Start of EXTRACTED RECORDS
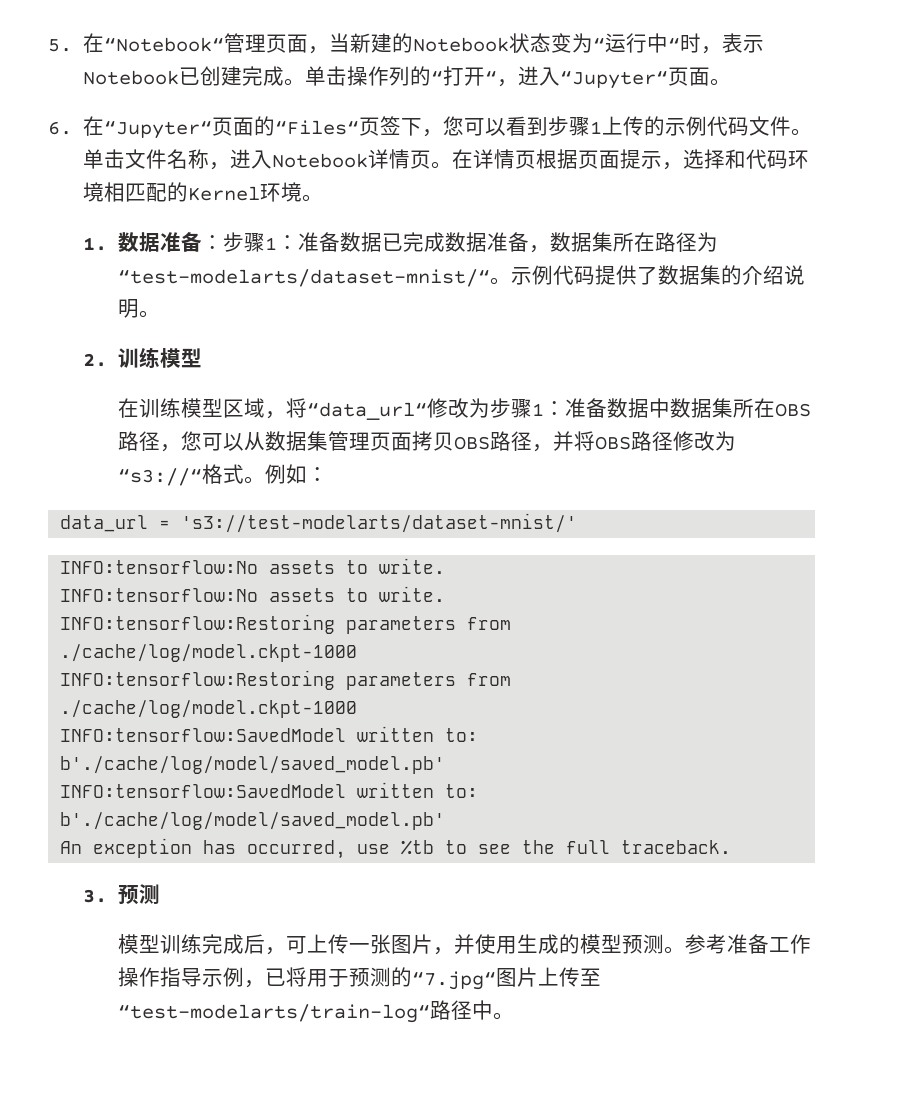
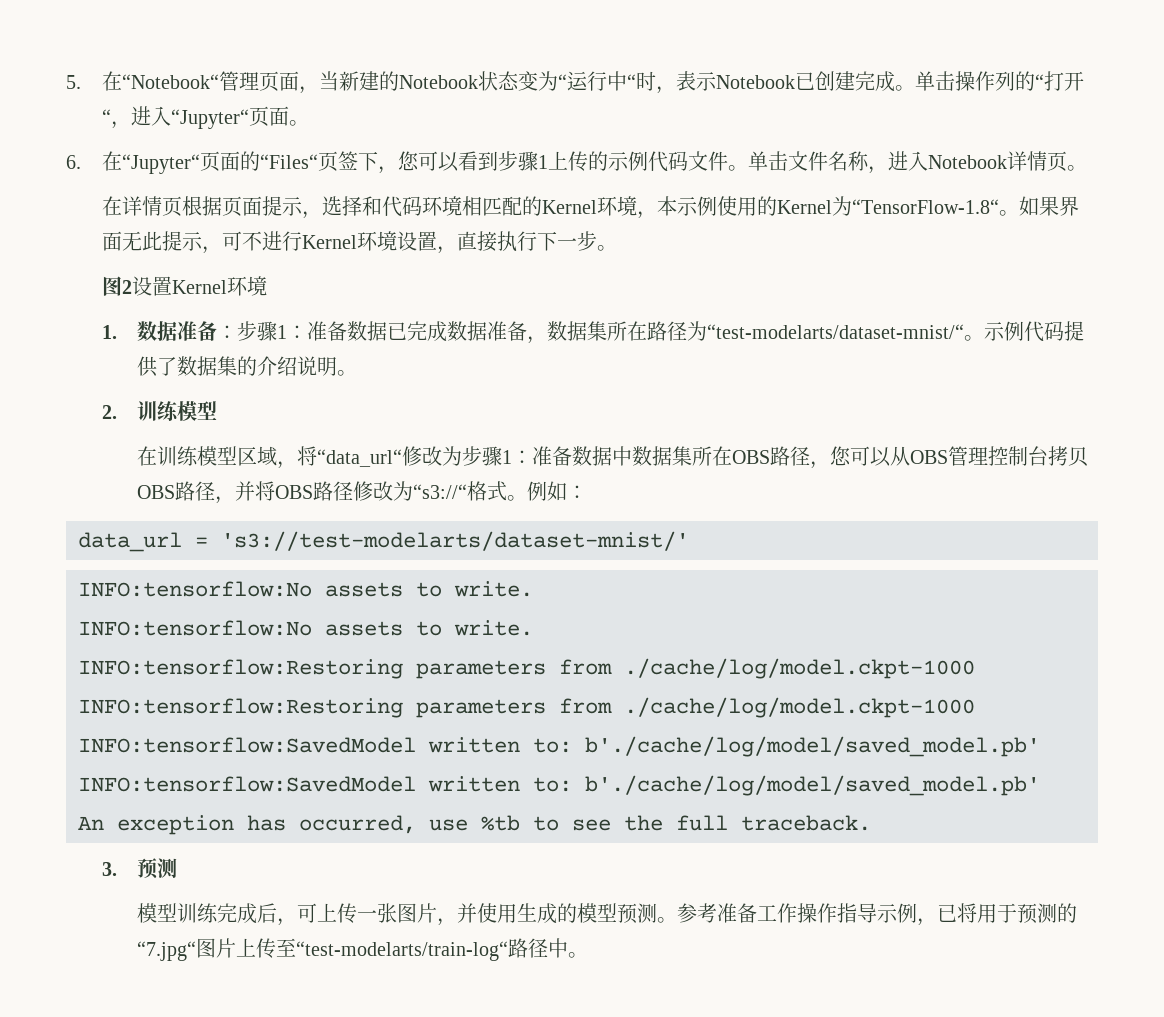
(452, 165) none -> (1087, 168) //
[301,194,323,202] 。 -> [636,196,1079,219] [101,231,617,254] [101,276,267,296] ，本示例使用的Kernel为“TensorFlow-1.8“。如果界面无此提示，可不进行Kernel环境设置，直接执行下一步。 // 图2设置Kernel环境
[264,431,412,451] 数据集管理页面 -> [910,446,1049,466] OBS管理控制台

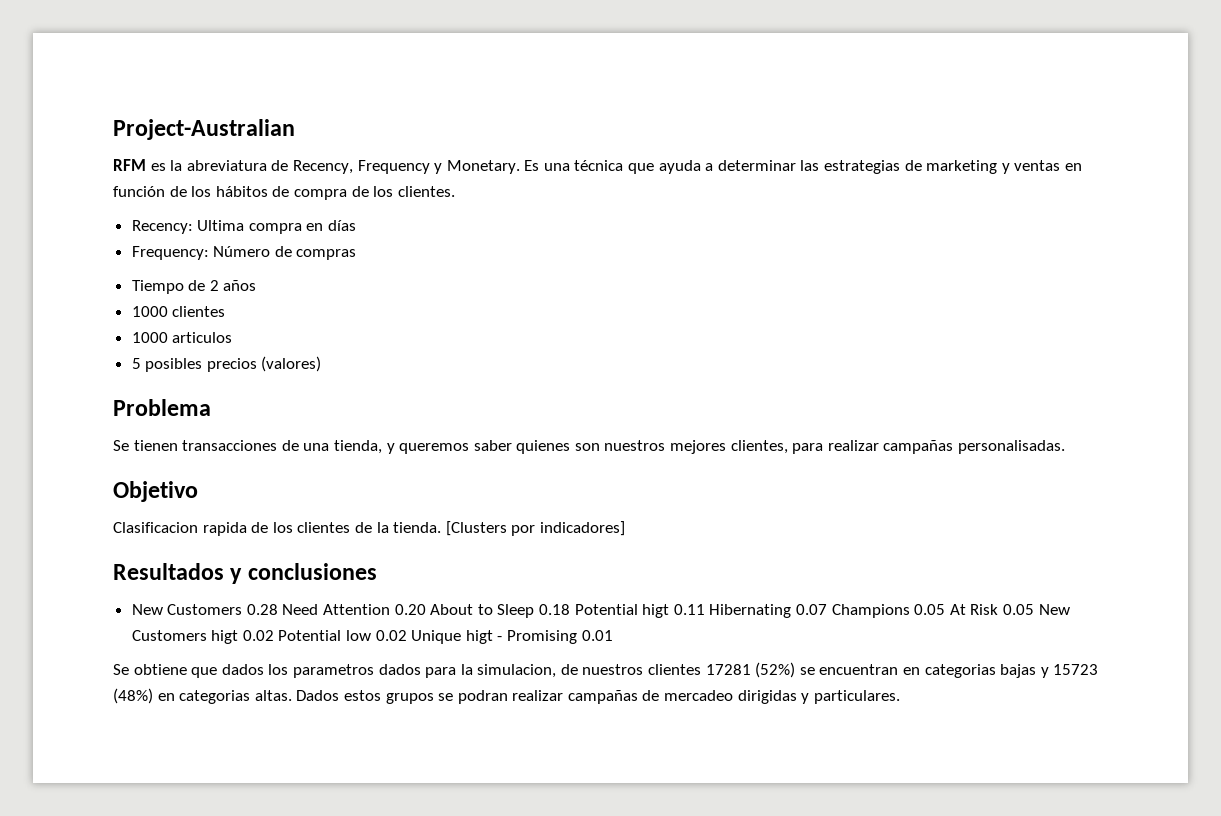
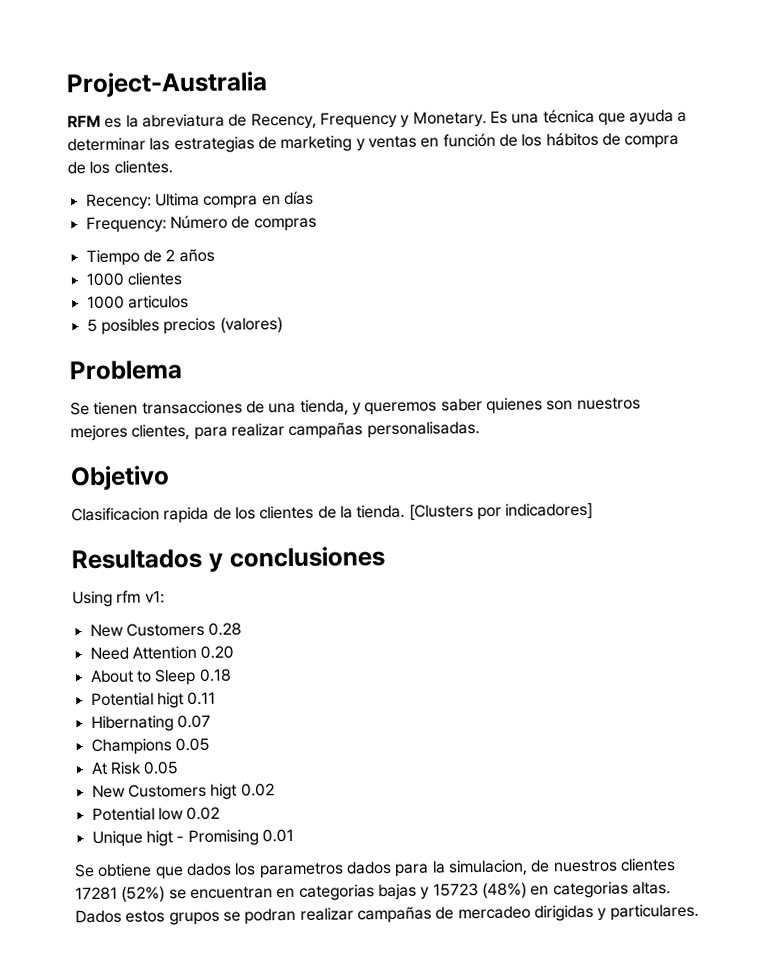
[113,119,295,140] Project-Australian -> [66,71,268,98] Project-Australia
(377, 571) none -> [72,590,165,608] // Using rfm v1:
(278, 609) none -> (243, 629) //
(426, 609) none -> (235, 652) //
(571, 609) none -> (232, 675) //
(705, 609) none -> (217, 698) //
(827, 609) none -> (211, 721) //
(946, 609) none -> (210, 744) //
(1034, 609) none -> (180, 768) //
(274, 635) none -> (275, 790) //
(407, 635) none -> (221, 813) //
End of EXTRACTED RECORDS
### WORK REQUIRED
From the material above, copy out every line bearing the string "none".

### TASK RESULT
(452, 165) none -> (1087, 168) //
(377, 571) none -> [72,590,165,608] // Using rfm v1:
(278, 609) none -> (243, 629) //
(426, 609) none -> (235, 652) //
(571, 609) none -> (232, 675) //
(705, 609) none -> (217, 698) //
(827, 609) none -> (211, 721) //
(946, 609) none -> (210, 744) //
(1034, 609) none -> (180, 768) //
(274, 635) none -> (275, 790) //
(407, 635) none -> (221, 813) //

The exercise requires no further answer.